The young man just stared at me. Oh, no! They’re going to shut me down! Give me a fine! Deport me for doing psychology without special paperwork or a decoder ring! A vision of me in the hold of a very slow cargo ship back to the US flashed in my mind. He couldn’t cuff me, could he? Then I remembered the therapy client upstairs.

“I don’t know if you’d mind (always a good way to start a sentence in Britain), but I do have a client waiting upstairs for us to finish.” I checked the clock on the wall. “I’ll be done in about fifteen minutes. Can you wait?”

I thought he was going to throw up. He stuttered and looked everywhere but at me. He tried keeping his eyes on his trusty clipboard then all of a sudden his whole demeanour changed—like the governor just gave him a reprieve.

“What’s this house number?” he asked me.


“Oh, sorry, I was meant to go to number five.” He exhaled a happy sound. “It’s Ian back at the office. His handwriting is rubbish.” And with that he bounded out of the waiting room.

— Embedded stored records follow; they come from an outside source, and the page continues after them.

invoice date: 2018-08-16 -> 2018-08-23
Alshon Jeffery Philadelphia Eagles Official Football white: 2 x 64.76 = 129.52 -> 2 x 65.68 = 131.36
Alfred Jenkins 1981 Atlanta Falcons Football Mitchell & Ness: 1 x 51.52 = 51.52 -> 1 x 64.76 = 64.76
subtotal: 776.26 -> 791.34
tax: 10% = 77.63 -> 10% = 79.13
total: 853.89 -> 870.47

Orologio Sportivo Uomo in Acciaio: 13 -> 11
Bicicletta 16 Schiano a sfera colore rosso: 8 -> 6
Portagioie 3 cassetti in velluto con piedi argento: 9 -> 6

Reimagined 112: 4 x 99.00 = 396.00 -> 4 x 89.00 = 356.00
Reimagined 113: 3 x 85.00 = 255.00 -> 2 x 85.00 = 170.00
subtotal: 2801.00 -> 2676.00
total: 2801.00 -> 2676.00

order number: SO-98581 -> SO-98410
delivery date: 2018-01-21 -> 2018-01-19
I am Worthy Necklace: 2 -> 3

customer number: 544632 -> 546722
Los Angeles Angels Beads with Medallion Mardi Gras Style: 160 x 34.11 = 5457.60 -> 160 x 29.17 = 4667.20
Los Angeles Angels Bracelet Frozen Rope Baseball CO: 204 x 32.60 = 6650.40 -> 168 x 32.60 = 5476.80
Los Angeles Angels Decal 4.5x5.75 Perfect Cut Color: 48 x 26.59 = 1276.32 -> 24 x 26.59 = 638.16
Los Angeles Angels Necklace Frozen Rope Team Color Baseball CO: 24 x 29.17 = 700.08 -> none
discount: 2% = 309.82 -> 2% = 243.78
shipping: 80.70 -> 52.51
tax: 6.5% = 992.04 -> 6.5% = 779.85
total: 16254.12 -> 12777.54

Later that evening while I was scouting the fridge for the world’s easiest dinner my husband came in and leaned against the counter wearing a wry smile.

“You want hear something interesting?”


“Well,” he said with great promise. “Do you know the woman who lives at number five?” This was a rhetorical question, so he continued. “Paul, you know, the guy next-door, has been calling the Council and complaining because the woman at number five has had customers coming and going all day and night. The neighbours have been complaining about not being able to park.”

I emerged from the fridge. “Ah, the old parking problem.”

“Yup, customers every twenty minutes…” David’s smile was bigger. He was holding on to the punch line.

“OK, I give up. What’s that’s about?”

“Sex. She works as a prostitute!”

So here I was on a street lined with neatly kept Edwardian houses, in a ‘good area’ (read, boring). It was my turn to grin. This was just what the neighbourhood needed as far as I as concerned. I mean of course, only if she actually enjoyed her work, which in my understanding was possible although rare in the sex industry.

Paul, who’s a devout church member, had been having regular discussions with Ms Five about her soul. But according to Paul, the woman was steadfast. She had been in the sex trade for over 25 years. The money was good and she could choose her own hours, and it is perfectly legal.

That’s right, it’s completely legal to sell sex for money here in Britain as long as you are at least 18, do it indoors, and don’t solicit business outside. And you can only have one person providing the sex at any given time. Someone else can take bookings or clean for example, while another person provides the services. Otherwise, if there’s more than one person providing sex at a time, then that’s considered a brothel, and that is illegal.

“So how old is she?” I couldn’t believe it, but I was insulted. This young guy was completely disgusted at the idea of me selling sex!? Huh!? Should I have David find him and defend my dishonour?

“She’s fifty.”

That was older than I was at the time. I was really mad.